The style of risk management involved may be highly formalised and quantified, though perhaps limited to a narrow range of investment outcomes, such as prospective profit and loss levels at future dates.

Objective subject to uncertainty: Net asset value to which the investment is ultimately converted.

Choosing between medical treatments

A patient is very ill. Several courses of treatment are open. Each one has a range of possible costs. Some of those costs are economic. Others are felt in side-effects or other potential loss of life duration and quality. Each course of action also has a range of possible benefits for quality and length of life.

Choosing the appropriate course involves an appreciation of uncertainties and of the relative desirability or undesirability of each potential outcome. Some non-risk value decisions are likely to come into play as well.

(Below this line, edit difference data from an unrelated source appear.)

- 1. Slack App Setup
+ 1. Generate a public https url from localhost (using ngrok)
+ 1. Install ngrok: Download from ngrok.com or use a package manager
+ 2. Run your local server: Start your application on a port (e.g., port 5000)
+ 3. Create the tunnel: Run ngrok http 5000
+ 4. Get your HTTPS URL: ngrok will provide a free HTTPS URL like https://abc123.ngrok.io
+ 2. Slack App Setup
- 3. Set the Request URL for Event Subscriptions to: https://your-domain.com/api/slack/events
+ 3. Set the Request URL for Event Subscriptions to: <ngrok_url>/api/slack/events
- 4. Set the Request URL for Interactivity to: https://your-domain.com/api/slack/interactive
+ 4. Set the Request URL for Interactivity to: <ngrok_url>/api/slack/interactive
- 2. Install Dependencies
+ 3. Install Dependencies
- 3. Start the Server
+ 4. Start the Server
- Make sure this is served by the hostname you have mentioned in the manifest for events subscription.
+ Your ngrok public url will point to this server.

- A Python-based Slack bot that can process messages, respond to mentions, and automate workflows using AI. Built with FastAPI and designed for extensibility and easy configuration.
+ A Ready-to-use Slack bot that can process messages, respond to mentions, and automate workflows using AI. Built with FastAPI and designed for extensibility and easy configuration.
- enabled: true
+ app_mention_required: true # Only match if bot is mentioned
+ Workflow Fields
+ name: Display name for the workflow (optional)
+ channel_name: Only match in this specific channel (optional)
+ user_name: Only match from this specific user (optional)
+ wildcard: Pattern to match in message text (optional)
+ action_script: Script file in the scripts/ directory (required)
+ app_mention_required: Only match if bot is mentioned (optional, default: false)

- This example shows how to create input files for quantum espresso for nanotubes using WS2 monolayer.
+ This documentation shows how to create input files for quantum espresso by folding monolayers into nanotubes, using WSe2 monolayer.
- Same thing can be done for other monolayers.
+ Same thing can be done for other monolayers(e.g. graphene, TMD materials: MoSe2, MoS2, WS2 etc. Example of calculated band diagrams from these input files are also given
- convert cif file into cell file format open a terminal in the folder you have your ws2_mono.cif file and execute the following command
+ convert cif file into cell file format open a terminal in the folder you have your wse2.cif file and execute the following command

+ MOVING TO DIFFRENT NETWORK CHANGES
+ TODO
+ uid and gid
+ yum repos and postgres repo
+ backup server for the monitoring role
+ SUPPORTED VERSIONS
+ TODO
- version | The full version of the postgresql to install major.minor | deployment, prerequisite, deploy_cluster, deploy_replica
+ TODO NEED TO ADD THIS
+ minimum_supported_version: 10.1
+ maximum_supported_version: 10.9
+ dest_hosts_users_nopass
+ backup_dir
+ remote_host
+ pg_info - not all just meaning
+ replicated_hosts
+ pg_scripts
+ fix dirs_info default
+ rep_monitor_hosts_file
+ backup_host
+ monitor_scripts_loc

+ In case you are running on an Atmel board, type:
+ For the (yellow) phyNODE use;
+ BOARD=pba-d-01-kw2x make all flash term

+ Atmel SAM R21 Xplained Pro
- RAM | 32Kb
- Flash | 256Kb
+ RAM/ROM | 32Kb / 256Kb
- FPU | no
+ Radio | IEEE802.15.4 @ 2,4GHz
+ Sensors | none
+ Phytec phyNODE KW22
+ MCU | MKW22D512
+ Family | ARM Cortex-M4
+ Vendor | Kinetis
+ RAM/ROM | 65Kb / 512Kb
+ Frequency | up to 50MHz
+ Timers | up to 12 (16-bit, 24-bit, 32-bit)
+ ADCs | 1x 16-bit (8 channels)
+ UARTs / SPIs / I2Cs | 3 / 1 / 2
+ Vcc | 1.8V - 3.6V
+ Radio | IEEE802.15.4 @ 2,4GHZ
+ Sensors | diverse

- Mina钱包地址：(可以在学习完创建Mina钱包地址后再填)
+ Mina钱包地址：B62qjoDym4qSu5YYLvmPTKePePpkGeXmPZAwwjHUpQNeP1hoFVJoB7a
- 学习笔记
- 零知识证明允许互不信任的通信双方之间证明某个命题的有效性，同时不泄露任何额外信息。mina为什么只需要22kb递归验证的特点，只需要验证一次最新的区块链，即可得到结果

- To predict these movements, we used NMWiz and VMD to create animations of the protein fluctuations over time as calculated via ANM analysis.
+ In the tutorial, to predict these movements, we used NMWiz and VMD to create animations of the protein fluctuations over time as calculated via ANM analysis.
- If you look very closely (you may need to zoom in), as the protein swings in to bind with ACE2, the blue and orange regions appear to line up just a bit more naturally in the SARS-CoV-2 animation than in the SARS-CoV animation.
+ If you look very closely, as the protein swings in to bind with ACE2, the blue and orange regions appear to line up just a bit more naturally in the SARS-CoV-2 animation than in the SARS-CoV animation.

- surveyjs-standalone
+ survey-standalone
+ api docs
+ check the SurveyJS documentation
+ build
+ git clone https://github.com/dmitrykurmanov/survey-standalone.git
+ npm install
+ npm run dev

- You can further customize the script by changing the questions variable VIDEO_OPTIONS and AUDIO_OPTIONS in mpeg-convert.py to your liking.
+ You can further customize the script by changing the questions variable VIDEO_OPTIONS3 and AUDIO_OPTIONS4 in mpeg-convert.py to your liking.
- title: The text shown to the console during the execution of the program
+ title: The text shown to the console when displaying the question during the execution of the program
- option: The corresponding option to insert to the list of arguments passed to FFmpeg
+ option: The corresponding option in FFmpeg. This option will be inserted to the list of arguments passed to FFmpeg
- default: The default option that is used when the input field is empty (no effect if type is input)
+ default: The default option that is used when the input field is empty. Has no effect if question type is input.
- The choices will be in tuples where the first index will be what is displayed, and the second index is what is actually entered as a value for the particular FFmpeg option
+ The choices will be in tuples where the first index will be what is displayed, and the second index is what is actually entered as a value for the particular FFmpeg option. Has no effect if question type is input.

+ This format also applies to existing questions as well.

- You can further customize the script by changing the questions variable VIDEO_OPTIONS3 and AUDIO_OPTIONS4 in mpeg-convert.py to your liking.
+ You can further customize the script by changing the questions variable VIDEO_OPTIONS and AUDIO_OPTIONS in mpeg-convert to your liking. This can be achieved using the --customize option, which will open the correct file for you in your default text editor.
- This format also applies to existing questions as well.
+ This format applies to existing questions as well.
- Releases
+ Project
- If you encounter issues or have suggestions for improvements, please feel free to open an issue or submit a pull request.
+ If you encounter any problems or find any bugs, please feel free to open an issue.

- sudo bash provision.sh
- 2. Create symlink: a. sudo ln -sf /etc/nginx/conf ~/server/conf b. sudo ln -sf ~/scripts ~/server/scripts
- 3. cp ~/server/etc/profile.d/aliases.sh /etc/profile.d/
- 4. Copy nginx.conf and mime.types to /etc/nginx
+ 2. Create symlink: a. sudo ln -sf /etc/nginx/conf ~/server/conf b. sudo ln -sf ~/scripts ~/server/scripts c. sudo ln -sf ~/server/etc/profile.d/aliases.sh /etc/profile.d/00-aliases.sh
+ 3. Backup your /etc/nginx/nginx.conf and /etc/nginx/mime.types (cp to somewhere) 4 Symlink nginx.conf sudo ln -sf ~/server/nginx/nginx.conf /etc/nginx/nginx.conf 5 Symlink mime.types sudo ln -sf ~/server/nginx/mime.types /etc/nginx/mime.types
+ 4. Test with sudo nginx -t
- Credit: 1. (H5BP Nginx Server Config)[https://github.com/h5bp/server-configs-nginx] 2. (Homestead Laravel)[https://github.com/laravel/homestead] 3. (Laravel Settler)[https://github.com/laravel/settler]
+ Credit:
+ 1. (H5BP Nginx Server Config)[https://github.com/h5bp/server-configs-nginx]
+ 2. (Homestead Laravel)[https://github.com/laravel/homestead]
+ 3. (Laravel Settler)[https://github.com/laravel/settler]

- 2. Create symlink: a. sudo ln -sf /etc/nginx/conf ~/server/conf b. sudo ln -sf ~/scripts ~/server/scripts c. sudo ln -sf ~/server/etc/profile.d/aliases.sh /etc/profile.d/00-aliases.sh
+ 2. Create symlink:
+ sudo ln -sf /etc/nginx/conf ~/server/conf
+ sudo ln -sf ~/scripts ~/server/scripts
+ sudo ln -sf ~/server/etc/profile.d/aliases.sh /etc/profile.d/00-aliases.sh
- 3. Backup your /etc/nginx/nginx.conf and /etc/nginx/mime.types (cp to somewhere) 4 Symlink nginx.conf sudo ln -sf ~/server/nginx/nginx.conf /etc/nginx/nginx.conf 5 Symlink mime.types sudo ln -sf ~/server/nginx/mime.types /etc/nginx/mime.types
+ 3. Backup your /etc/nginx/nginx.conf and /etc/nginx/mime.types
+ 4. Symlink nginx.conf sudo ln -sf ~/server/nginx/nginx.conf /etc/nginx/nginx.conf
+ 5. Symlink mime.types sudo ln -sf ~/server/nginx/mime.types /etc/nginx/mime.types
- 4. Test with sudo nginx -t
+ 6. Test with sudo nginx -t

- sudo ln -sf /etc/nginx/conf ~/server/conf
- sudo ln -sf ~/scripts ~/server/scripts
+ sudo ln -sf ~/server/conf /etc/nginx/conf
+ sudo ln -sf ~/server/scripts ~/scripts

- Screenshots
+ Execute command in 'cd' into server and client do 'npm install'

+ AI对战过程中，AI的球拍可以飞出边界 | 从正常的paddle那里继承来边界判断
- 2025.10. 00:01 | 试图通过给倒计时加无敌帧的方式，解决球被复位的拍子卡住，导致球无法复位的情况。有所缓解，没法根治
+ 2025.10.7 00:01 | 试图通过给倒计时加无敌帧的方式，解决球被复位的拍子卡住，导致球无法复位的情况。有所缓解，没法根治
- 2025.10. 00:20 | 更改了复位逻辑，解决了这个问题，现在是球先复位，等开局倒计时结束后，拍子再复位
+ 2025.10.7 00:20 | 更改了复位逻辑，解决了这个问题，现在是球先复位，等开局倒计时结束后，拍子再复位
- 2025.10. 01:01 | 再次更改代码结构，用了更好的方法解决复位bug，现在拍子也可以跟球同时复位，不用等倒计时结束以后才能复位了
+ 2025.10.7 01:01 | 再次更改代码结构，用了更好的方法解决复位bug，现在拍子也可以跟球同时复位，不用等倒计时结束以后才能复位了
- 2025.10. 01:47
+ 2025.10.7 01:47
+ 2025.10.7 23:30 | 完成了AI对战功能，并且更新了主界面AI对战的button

Formal risk management methods may be used, though most of the risk information comes from medical statistics rather than fresh assessment of the individual case. Scientific health-care is well supported by sophisticated risk concepts and data-gathering, though individual treatment decisions are subject to many other influences.

Objective subject to uncertainty: Quality and length of the patient’s life.

Approving and managing a project

Objective subject to uncertainty: Net outcomes from the project, including benefit realisation, cost, timeliness, ongoing operational cost and performance.

Project objectives can be broken down into perspectives, such as the strategic, benefits, operations, and delivery perspective. The delivery perspective looks at scope, quality, cost, and schedule. An authoritative source is The OGC’s Management of Risk: Guidance for Practitioners (M_o_R), Chapter 6.

In a properly governed project, there will be solid stakeholder demand for formal risk assessment and reporting.

Procurement of assets or services

Objective subject to uncertainty: Whole-of-life costs and benefits from the procurement.